Photo by Ev on Unsplash


On January 15 of 2023 I wrote a blog about a homeless man whom we gave some food.  He shared part of his food with his friend, a woman with cancer, who was standing on another corner of a busy intersection.  In my blog I said that this man was interdependently actualized, he was an active part of an ecological framework and was able to both give and receive. 


I thought about how many of the identified needs in The Matrix of Needs™ he had met, and was able to identify that all of them seemed to be met or in the process of being met, except for the need for Achievement.  Attempts to meet the Need for Achievement are seen early on in children who push a parent away and say “I do it.”  It is seen in the child or youth or adult who brings something to another persona and says “look what I did.” 


As I was asking what this man had achieved, I realized I was judging him from my perspective of privilege.  I own two cars, a house, have many fulfilling roles in the work I have chosen to do, and when I questioned what this man had achieved I was dehumanizing this man. 

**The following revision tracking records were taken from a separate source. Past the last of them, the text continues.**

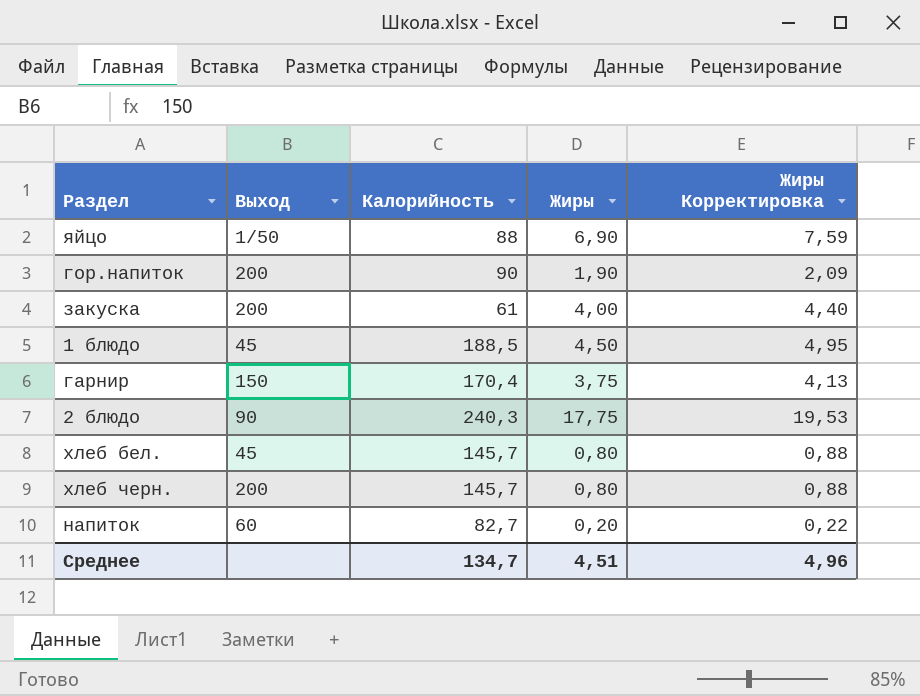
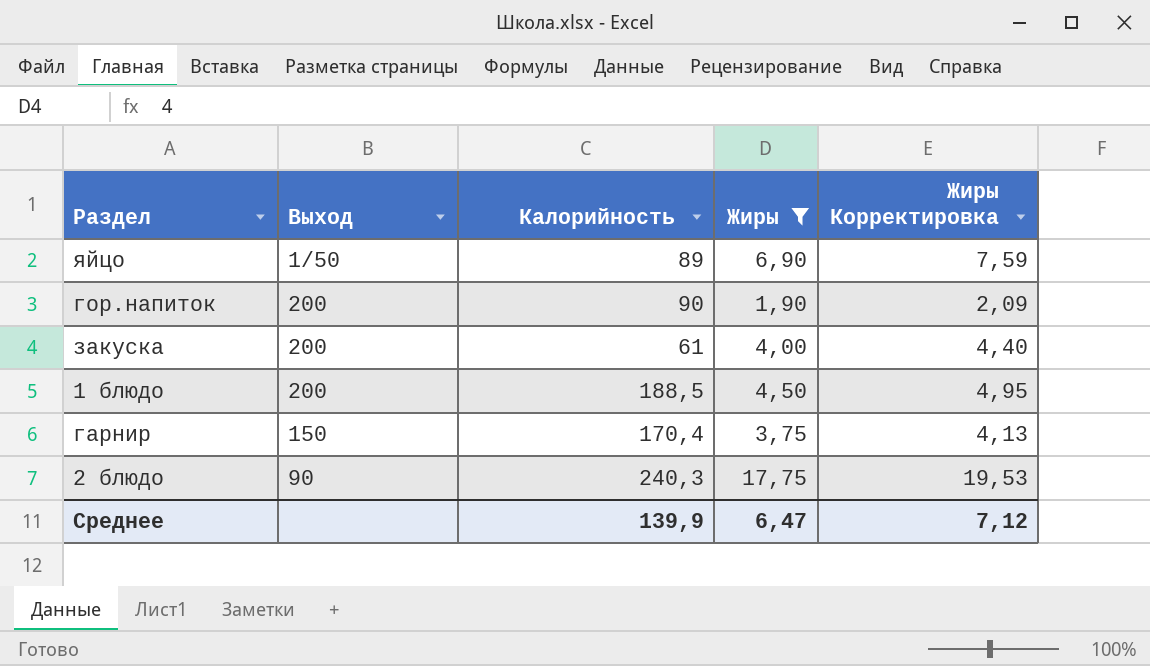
filter: none -> Жиры >= 1,90
яйцо | Калорийность: 88 -> 89
1 блюдо | Выход: 45 -> 200
Среднее | Калорийность: 134,7 -> 139,9
Среднее | Жиры: 4,51 -> 6,47
Среднее | Жиры Корректировка: 4,96 -> 7,12

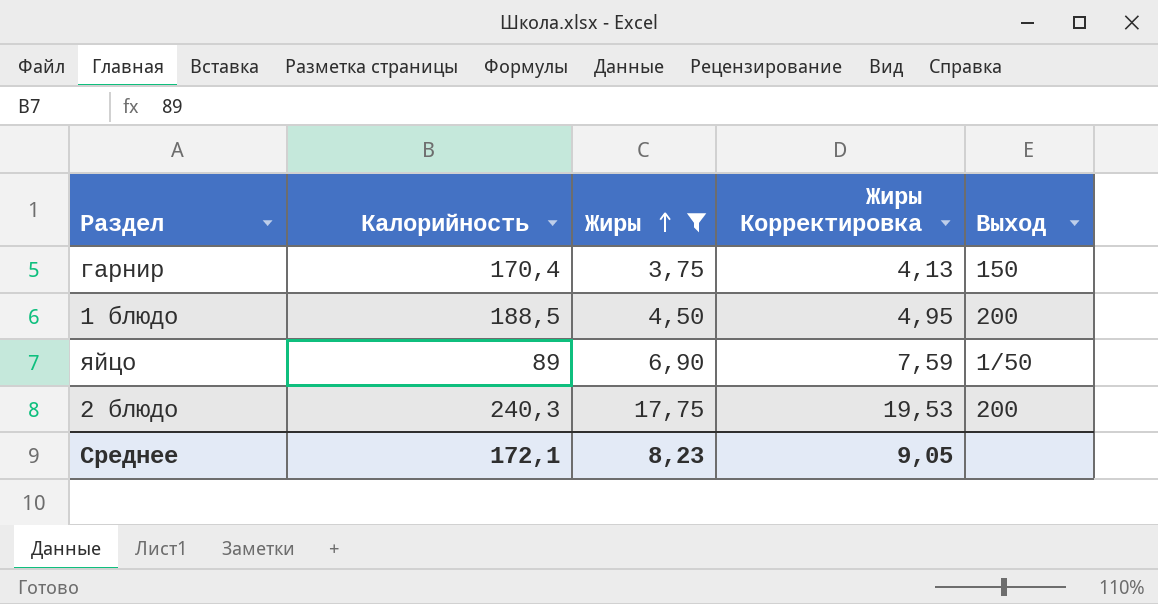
row order: none -> Жиры ascending
column Выход | position: 2 -> 5
row гор.напиток: 200 | 90 | 1,90 | 2,09 -> none
row закуска: 200 | 61 | 4,00 | 4,40 -> none
2 блюдо | Выход: 90 -> 200
Среднее | Калорийность: 139,9 -> 172,1
Среднее | Жиры: 6,47 -> 8,23
Среднее | Жиры Корректировка: 7,12 -> 9,05

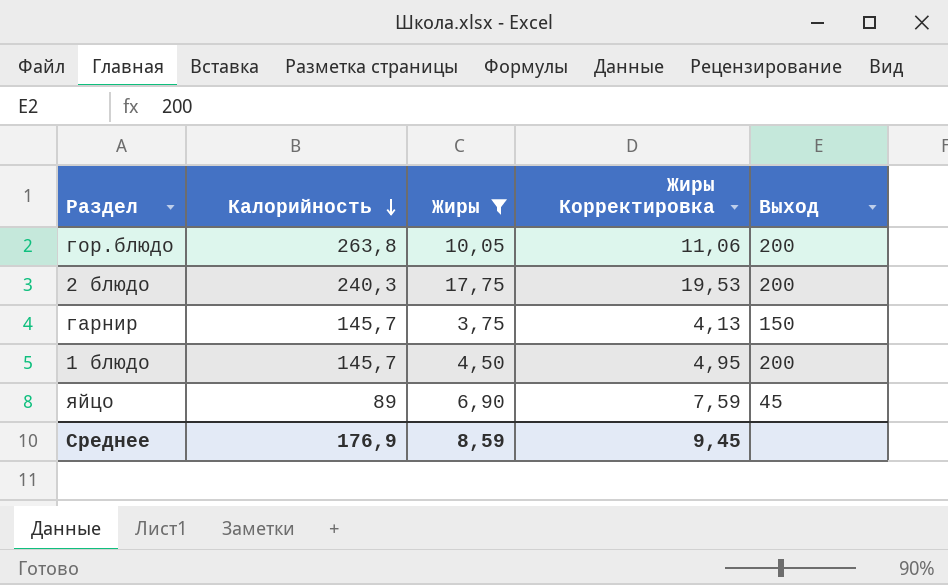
row order: Жиры ascending -> Калорийность descending
row гор.блюдо: none -> 263,8 | 10,05 | 11,06 | 200
гарнир | Калорийность: 170,4 -> 145,7
1 блюдо | Калорийность: 188,5 -> 145,7
яйцо | Выход: 1/50 -> 45
Среднее | Калорийность: 172,1 -> 176,9
Среднее | Жиры: 8,23 -> 8,59
Среднее | Жиры Корректировка: 9,05 -> 9,45

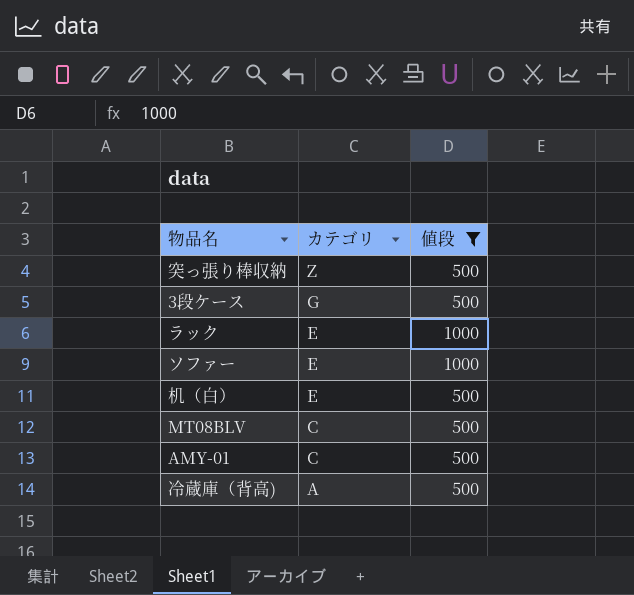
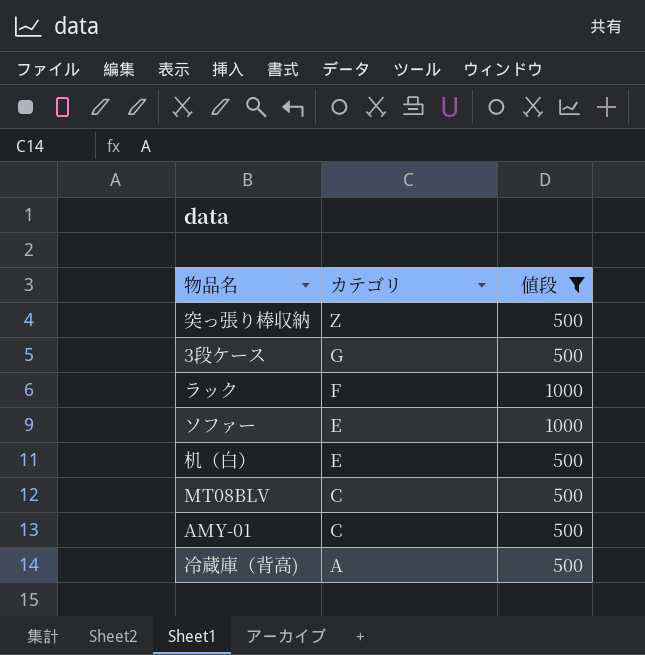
ラック | カテゴリ: E -> F

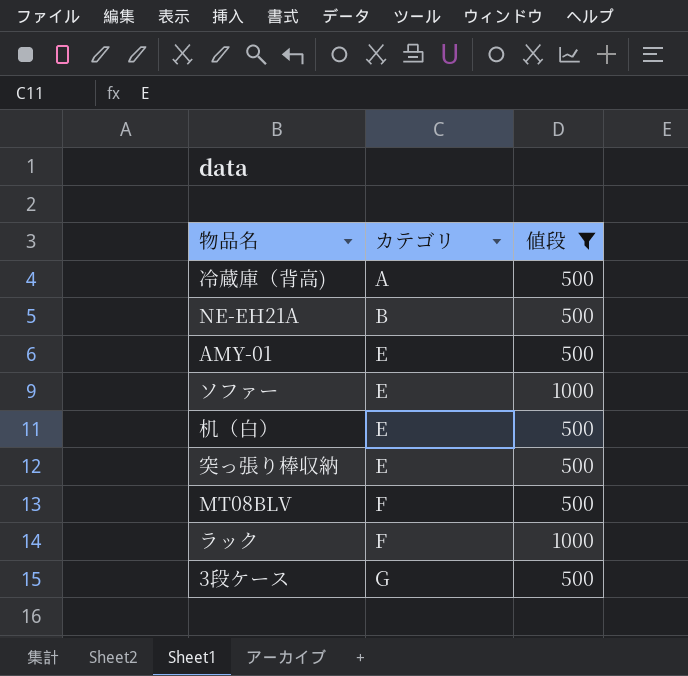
row order: カテゴリ descending -> カテゴリ ascending
row NE-EH21A: none -> B | 500
AMY-01 | カテゴリ: C -> E
突っ張り棒収納 | カテゴリ: Z -> E
MT08BLV | カテゴリ: C -> F

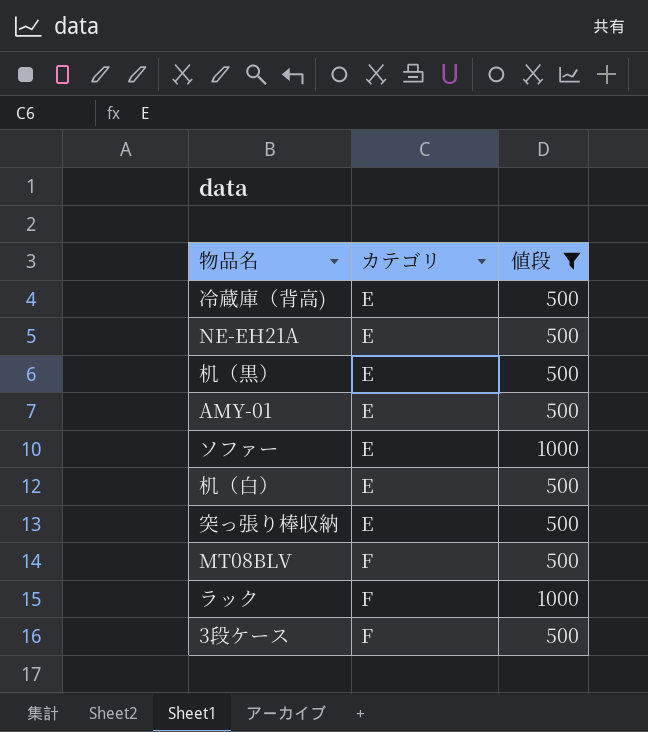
冷蔵庫（背高) | カテゴリ: A -> E
NE-EH21A | カテゴリ: B -> E
row 机（黒）: none -> E | 500
3段ケース | カテゴリ: G -> F

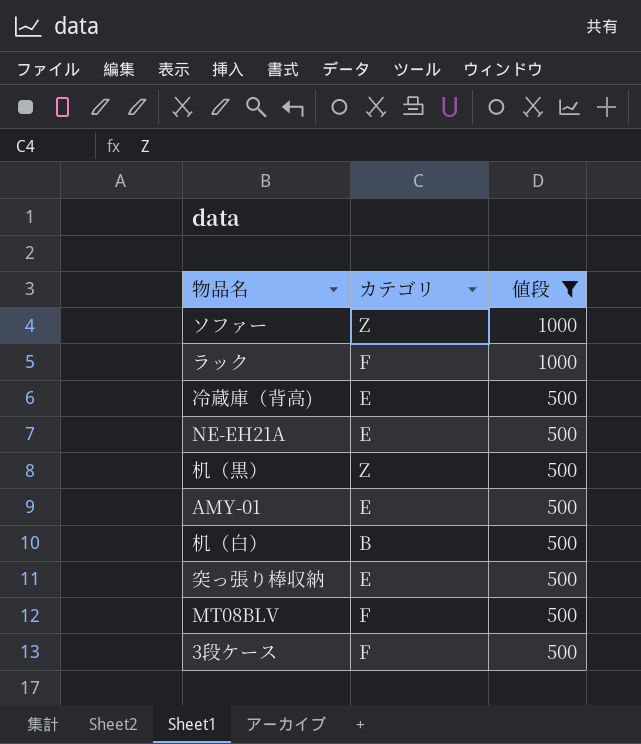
row order: カテゴリ ascending -> 値段 descending
ソファー | カテゴリ: E -> Z
机（黒） | カテゴリ: E -> Z
机（白） | カテゴリ: E -> B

I have no idea what this man achieved before our brief interaction.  But now I know that the question I should ask is “what is he achieving now?”, not what has he achieved in his life, and the answer is “many, many things.  David Wechsler, considered to the guru of intelligence testing, said that intelligence was the “global capacity to act purposefully, think rationally, and interact effectively with the environment.”  This man was able to act with purpose, choosing where and when to stand to maximize his ability to raise money.  He was able to think rationally, as evidenced by the way he responded to my interactions and questions, and he was able to interact effectively with his environment, which includes the people he interacts with. 


His achievements are the same as mine.  Sure, I may have flowery names and titles for what I do, and my roles are socially validated by people when I tell them what I do.  In many ways, my achievements define not only what I do, but who I am.  This man has no such pretenses.  Who he is and what he does are two different things.   Looking at it this way, he has definitely met his need for achievement.  I have stopped to talk with him several times since that first encounter, I think I will look him up again.